Some thoughts as I watch:

- Toby Ord's The Precipice and his 16 percent estimate of existential catastrophe (in the next century) is cited directly

- The first part of the script seems heavily-inspired by Will MacAskill's What We Owe the Future
- In particular there is a strong focus on non-extinction, non-existentially catastrophic civilization collapse, just like in WWOTF

- 12:40 "But extinction in the long-term is nothing to fear. No species survives forever. Time will shape us into something new. The noble way to go extinct will be to evolve naturally to a higher species." -- This is kind of ambiguous. I'm not clear what message melodysheep is trying to get across, but it's also vague enough that I don't I have a specific critique of it.

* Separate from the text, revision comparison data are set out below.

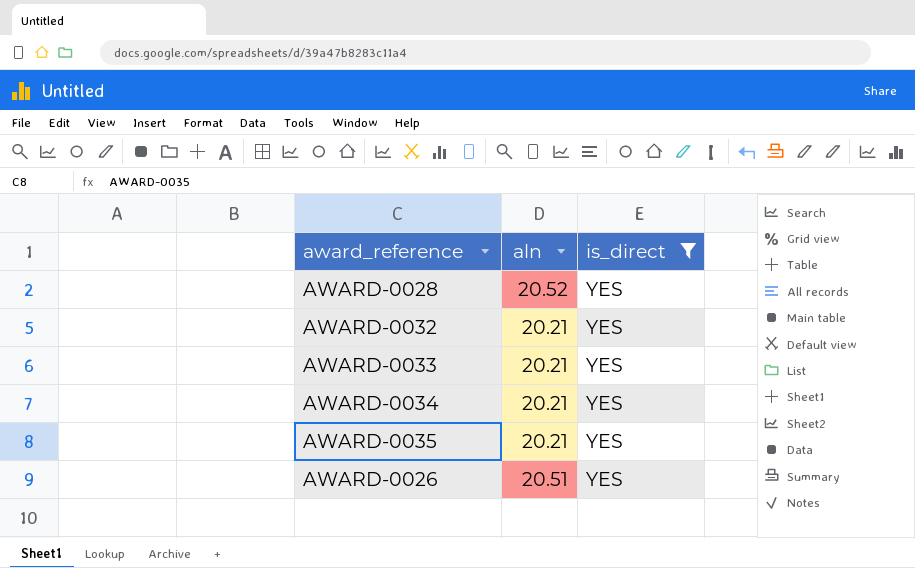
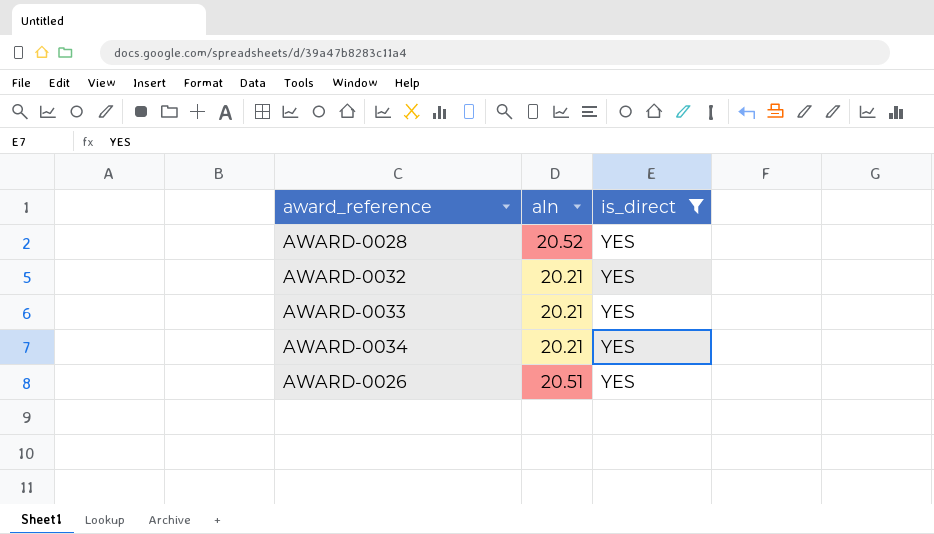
row AWARD-0035: 20.21 | YES -> none

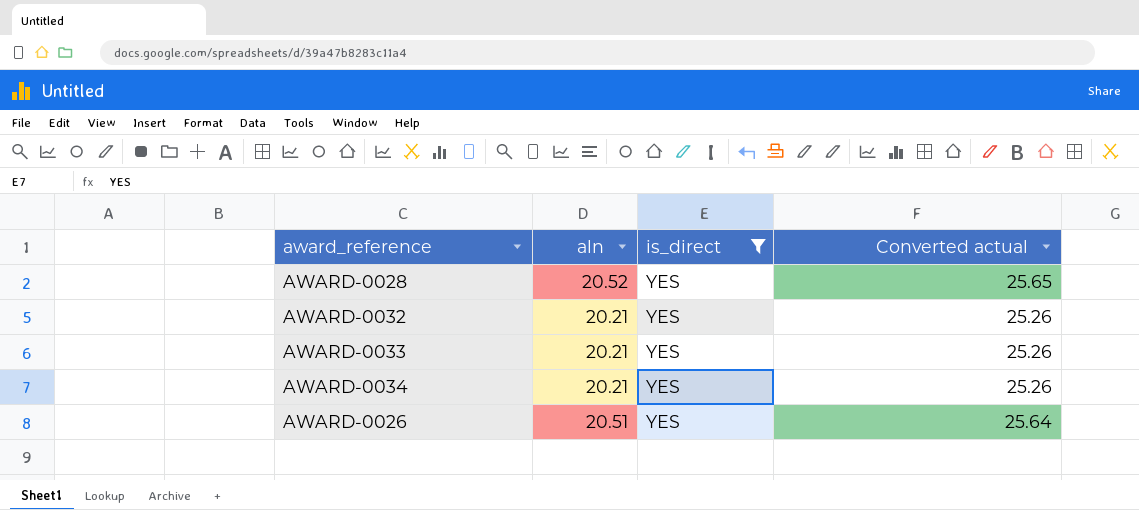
column Converted actual | formula: none -> [aln] * 1.25

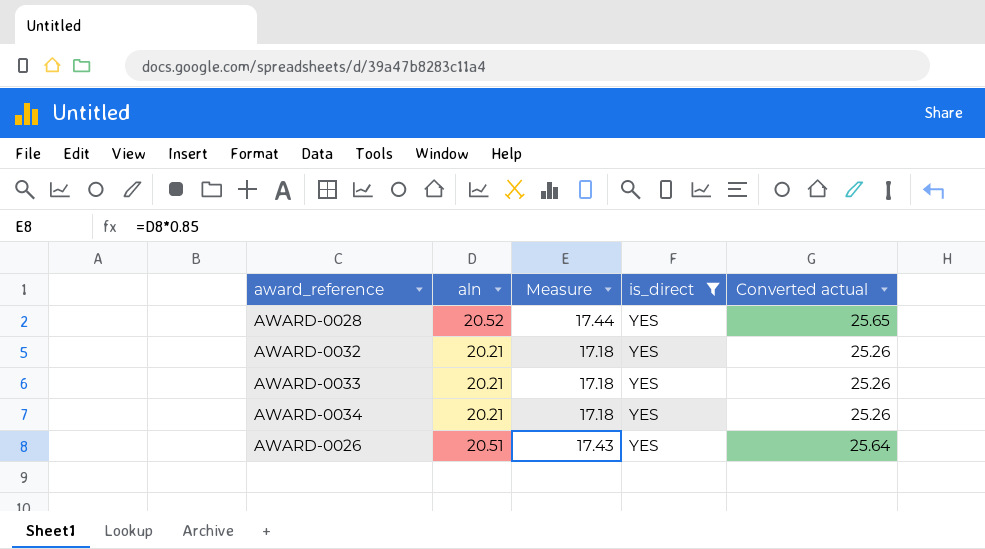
column Measure | formula: none -> [aln] * 0.85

- 14:12 "But the best way to secure our long-term survival is to take the leap that no other lifeform has ever taken, to become a multi-planetary species." "Once a self-sustaining civilization is established on another planet, the chances of our extinction will plummet." -- No argument is made for either of these points in the video, and due to me thinking that colonizing another planet as a strategy to reduce existential risk is quite overrated in general, I'm disappointed about that.

- As usual, melodysheep's music and visuals are stunning, and I can't help but feel that the weakest part of the video is the script.

- Melodysheep's top Patreon tier is $100 per video, and includes a one-on-one hangout with him (John Boswell). Given his videos get millions of views and are on important future-oriented topics, this seems like a cost-effective way to get in touch and potentially positively influence the direction of his videos.

- I skimmed his list of $10+ Patreon supporters and didn't see any names I recognized, so I think it it may be worthwhile for some EAs/longtermists who can provide useful feedback on his scripts to become supporters or otherwise get in touch in order to do that. I'm not sure how open to feedback he is, but it seems worth trying. Anyone potentially interested?